DavsDisorder

This blog captures some of the observations of Tim Davoren, Data Engines' founder and Managing Consultant. Do not expect an especially coherent delivery here!

Please let us know what you think of our new logo

Tim Davoren - Tuesday, May 10, 2011
Hi Everyone, if you are interested please jump over to here and tell us what you think of our new logo we are thinking or going with as we transition the ENSTOR name and logo away.

Designing for Failure

Tim Davoren - Friday, April 30, 2010
I recently read a news article about Intermedia's service level agreement 'miss' that was linked to a performance issue on an EMC CLARiiON array.

http://searchstorage.techtarget.com/news/article/0,289142,sid5_gci1510721,00.html


There have also been a couple of subsequent posts and email responses linked to this story;

http://itknowledgeexchange.techtarget.com/storage-soup/one-storage-pros-response-to-intermedias-hosted-email-outage/

http://chucksblog.emc.com/chucks_blog/2010/04/helping-to-avoid-a-really-bad-day.html


I wanted to make a few commetns myself in regards to the story and the responses shown above.

Firstly, I agree with everything Chuck Hollis at EMC says in his post, and I wanted to emphasis and elaborate on his points.

Products Fail?
Damn right they do, all the time...sometimes without causing much of a fuss, but trust me failures don't seem that common because you only hear about the big ones (like Intermedia's). It is a testament to IT hardware vendor's engineering that alot of these "failures" go unnoticed because fo the rigorous redundancy build into their systems...not to mention field support services which, in the case of EMC, are some of the best around.

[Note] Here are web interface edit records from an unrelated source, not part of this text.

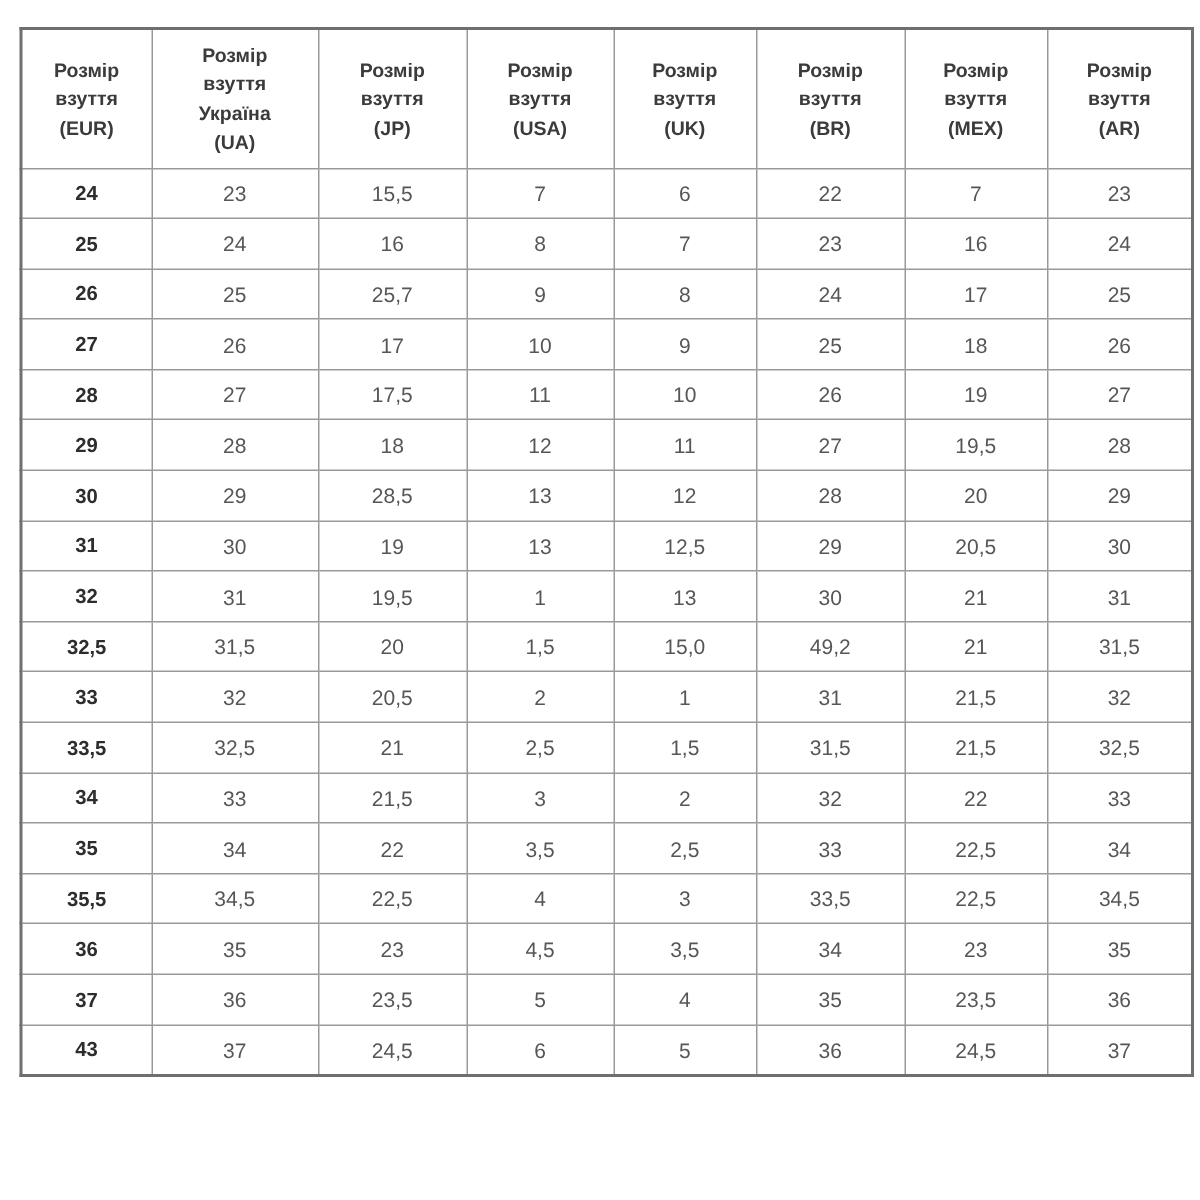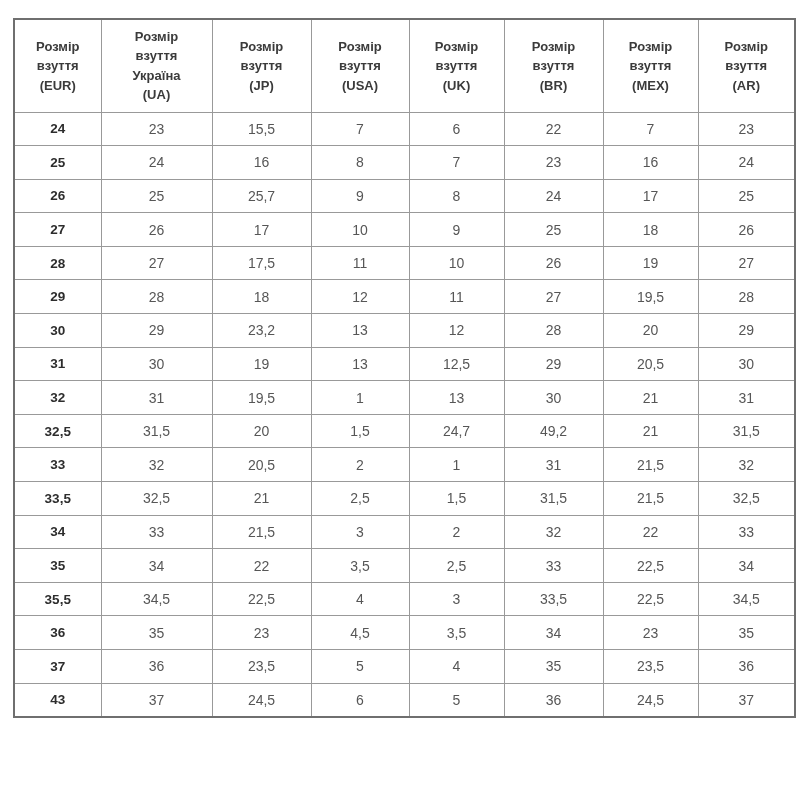--- a/index.html
+++ b/index.html
@@ -157,21 +157,21 @@
         <td>18</td>
         <td>12</td>
         <td>11</td>
         <td>27</td>
         <td>19,5</td>
         <td>28</td>
       </tr>
       <tr>
         <td class="first-col">30</td>
         <td>29</td>
-        <td>23,2</td>
+        <td>28,5</td>
         <td>13</td>
         <td>12</td>
         <td>28</td>
         <td>20</td>
         <td>29</td>
       </tr>
       <tr>
         <td class="first-col">31</td>
         <td>30</td>
         <td>19</td>
@@ -189,21 +189,21 @@
         <td>13</td>
         <td>30</td>
         <td>21</td>
         <td>31</td>
       </tr>
       <tr>
         <td class="first-col">32,5</td>
         <td>31,5</td>
         <td>20</td>
         <td>1,5</td>
-        <td>24,7</td>
+        <td>15,0</td>
         <td>49,2</td>
         <td>21</td>
         <td>31,5</td>
       </tr>
       <tr>
         <td class="first-col">33</td>
         <td>32</td>
         <td>20,5</td>
         <td>2</td>
         <td>1</td>

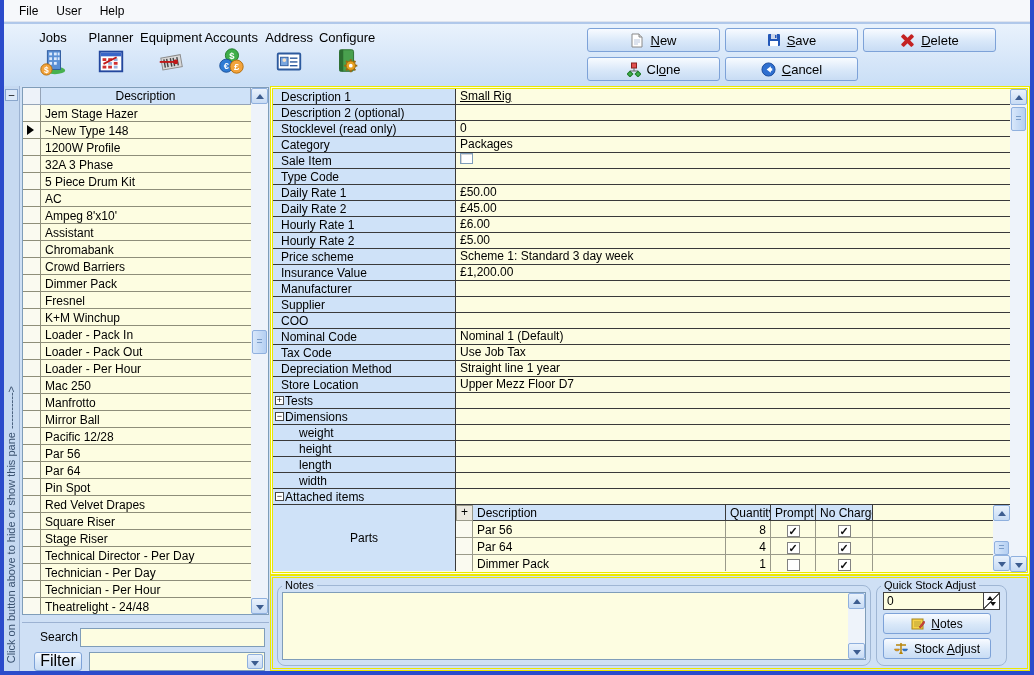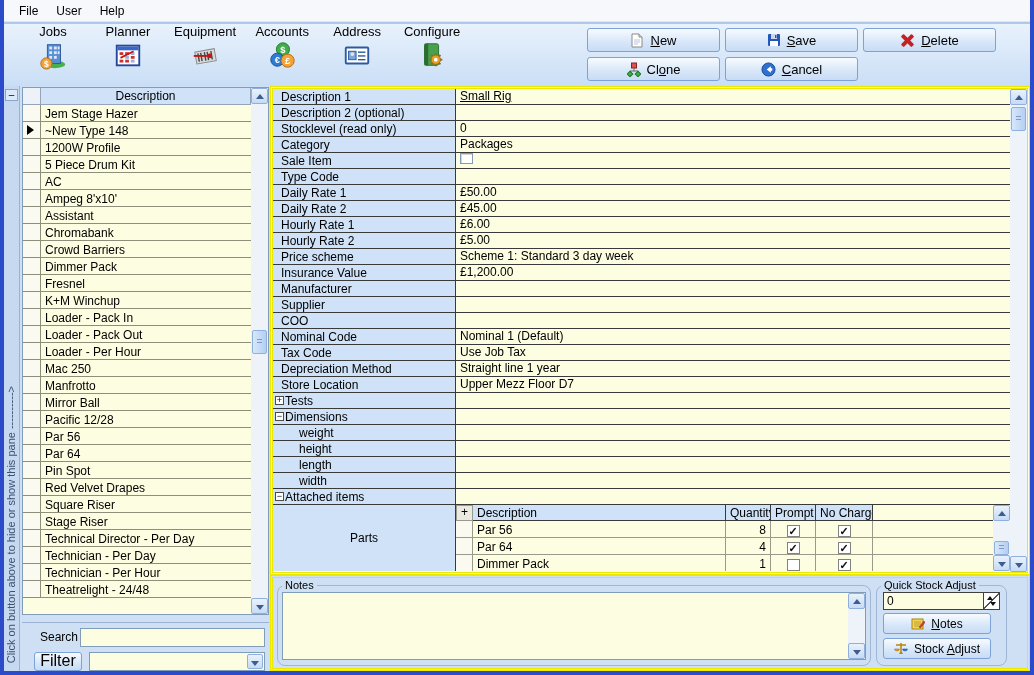--- a/index.html
+++ b/index.html
@@ -6,21 +6,21 @@
   html,body{width:1034px;height:675px}
   body{font-family:"Liberation Sans",sans-serif;font-size:12px;color:#000;background:#fff}
   .window{position:relative;width:1034px;height:675px;border:4px solid #2b4bcb;border-top:none;background:#cfe0f5;overflow:hidden}
 
   
   .menubar{height:22px;background:#f6f8fb;border-bottom:1px solid #dfe4ee;display:flex;align-items:center;padding-left:6px}
   .menu-item{padding:13px 9px;cursor:default}
 
   
   .toolbar{height:64px;background:linear-gradient(#e9f2fc,#c9def6);border-top:2px solid #b0c8ea;position:relative}
-  .tools{display:flex;margin-left:20px;padding-top:0;gap:17px}
+  .tools{display:flex;margin-left:20px;padding-top:6px;}
   .tool{display:flex;flex-direction:column;align-items:center;min-width:58px;gap:1px;cursor:default}
   .tool-label{font-size:13px}
   .tool-icon{width:30px;height:30px}
   .actions{position:absolute;top:4px;right:34px;display:grid;grid-template-columns:repeat(3,133px);grid-auto-rows:24px;gap:5px 5px}
   .xpbtn{display:flex;align-items:center;justify-content:center;gap:6px;background:linear-gradient(#f8fbff,#d9e8f9 55%,#c8dcf4);border:1px solid #7da2d8;border-radius:3px;font-size:13px;cursor:default}
   .xpbtn svg{flex:none}
   .u{text-decoration:underline}
 
   
   .main{position:absolute;top:86px;left:0;right:0;bottom:0}
@@ -297,20 +297,24 @@
             <div class="lrow sel">
               <div class="lsel"></div>
               <div class="ltext">~New Type 148</div>
             </div>
 
             <div class="lrow">
               <div class="lsel"></div>
               <div class="ltext">1200W Profile</div>
             </div>
 
+            <div class="lrow">
+              <div class="lsel"></div>
+              <div class="ltext">32A 3 Phase</div>
+            </div>
 
             <div class="lrow">
               <div class="lsel"></div>
               <div class="ltext">5 Piece Drum Kit</div>
             </div>
 
             <div class="lrow">
               <div class="lsel"></div>
               <div class="ltext">AC</div>
             </div>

A short anecdote that relates to this story; an insurance client of ours suffered a similar failure on their IBM N-Series (NetApp) devices a few years back. A controller panicked due to a power supply issue and tried to hand over its load to the other controller but due to incorrect configuration of multi-pathing, dropped all the workloads that it was serving. Result; reboots, reboots, reboots. Missed SLA.

Design for Failure
It will happen...not if, but when. You will have a component failure somewhere in your data path at some point in the future. Design for it (or insure for it!).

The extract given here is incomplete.